Task to complete
Since the listing below shows pictures, leave them out and write out exactly the lines from the line with "padding: 15px 2px" to the line with "color: #000000 ->", both included, and no others.

Records for the task START

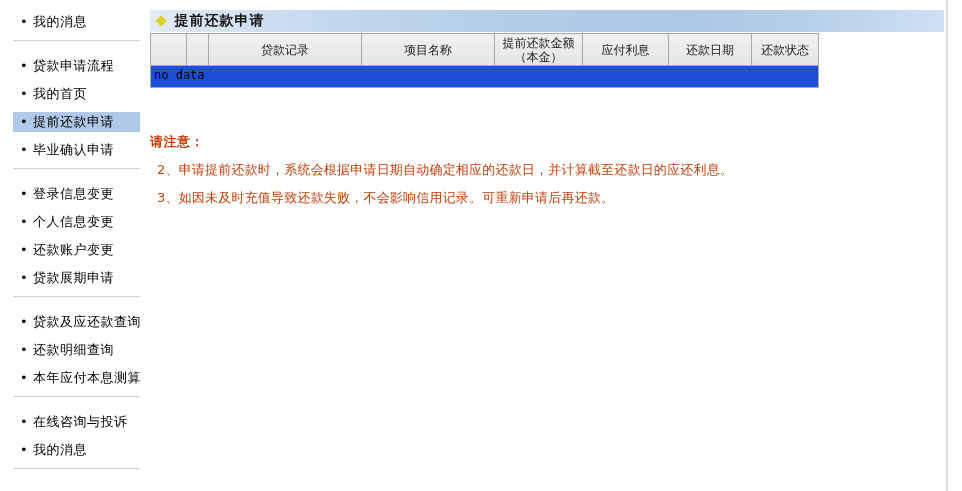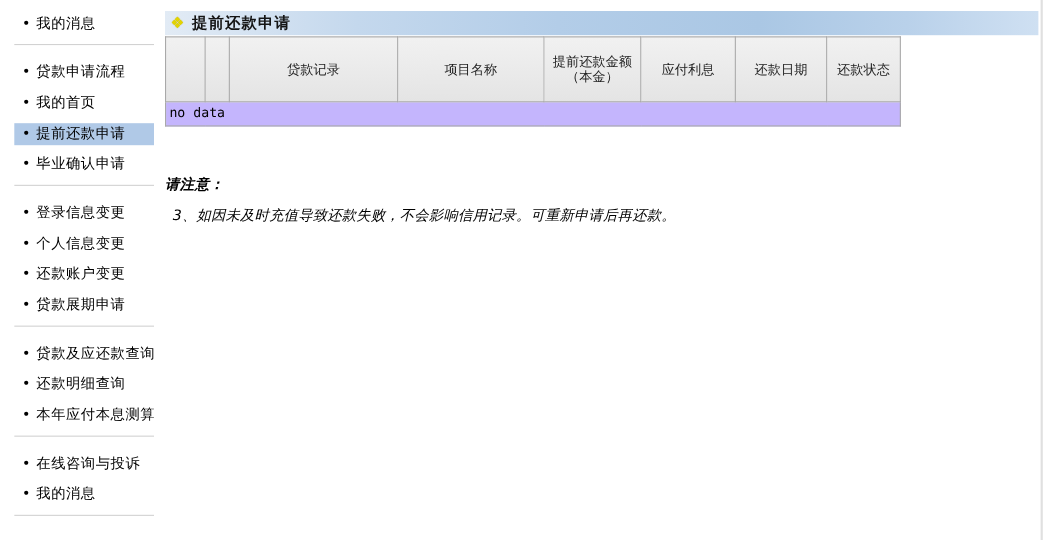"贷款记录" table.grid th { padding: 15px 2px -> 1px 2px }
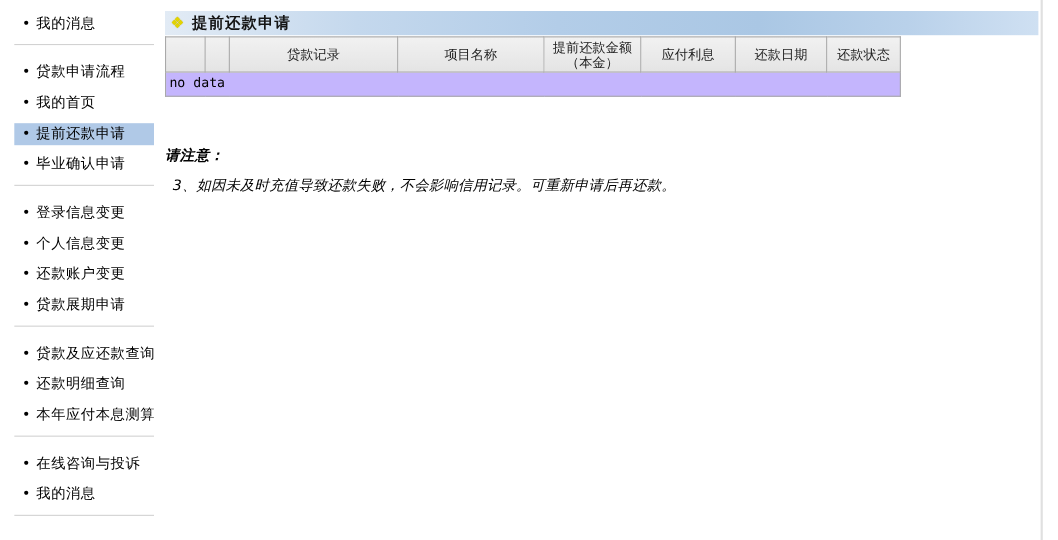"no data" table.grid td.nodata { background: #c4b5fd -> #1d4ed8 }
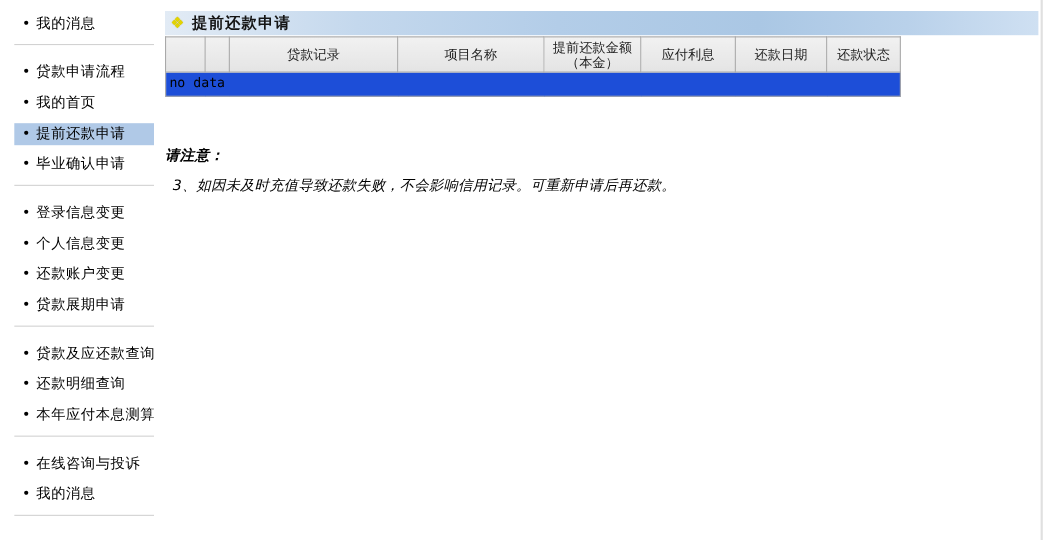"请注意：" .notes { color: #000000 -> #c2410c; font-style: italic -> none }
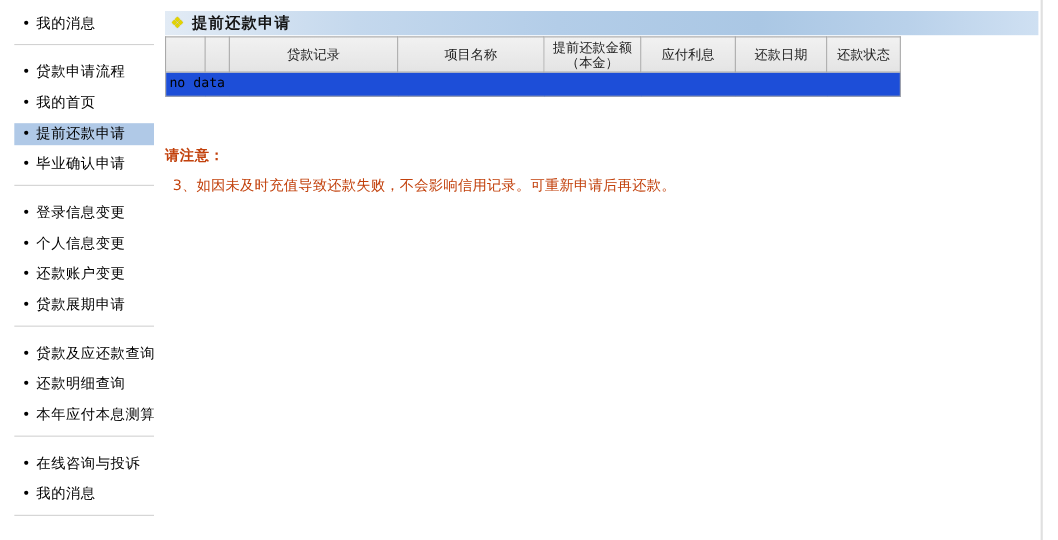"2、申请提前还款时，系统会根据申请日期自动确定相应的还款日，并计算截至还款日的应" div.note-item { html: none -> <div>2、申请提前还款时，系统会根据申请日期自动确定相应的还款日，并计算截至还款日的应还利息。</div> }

Records for the task END
Records for the task START

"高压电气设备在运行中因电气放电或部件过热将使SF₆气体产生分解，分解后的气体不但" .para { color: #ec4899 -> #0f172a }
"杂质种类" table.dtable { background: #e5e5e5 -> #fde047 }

Records for the task END

Response below
"贷款记录" table.grid th { padding: 15px 2px -> 1px 2px }
"no data" table.grid td.nodata { background: #c4b5fd -> #1d4ed8 }
"请注意：" .notes { color: #000000 -> #c2410c; font-style: italic -> none }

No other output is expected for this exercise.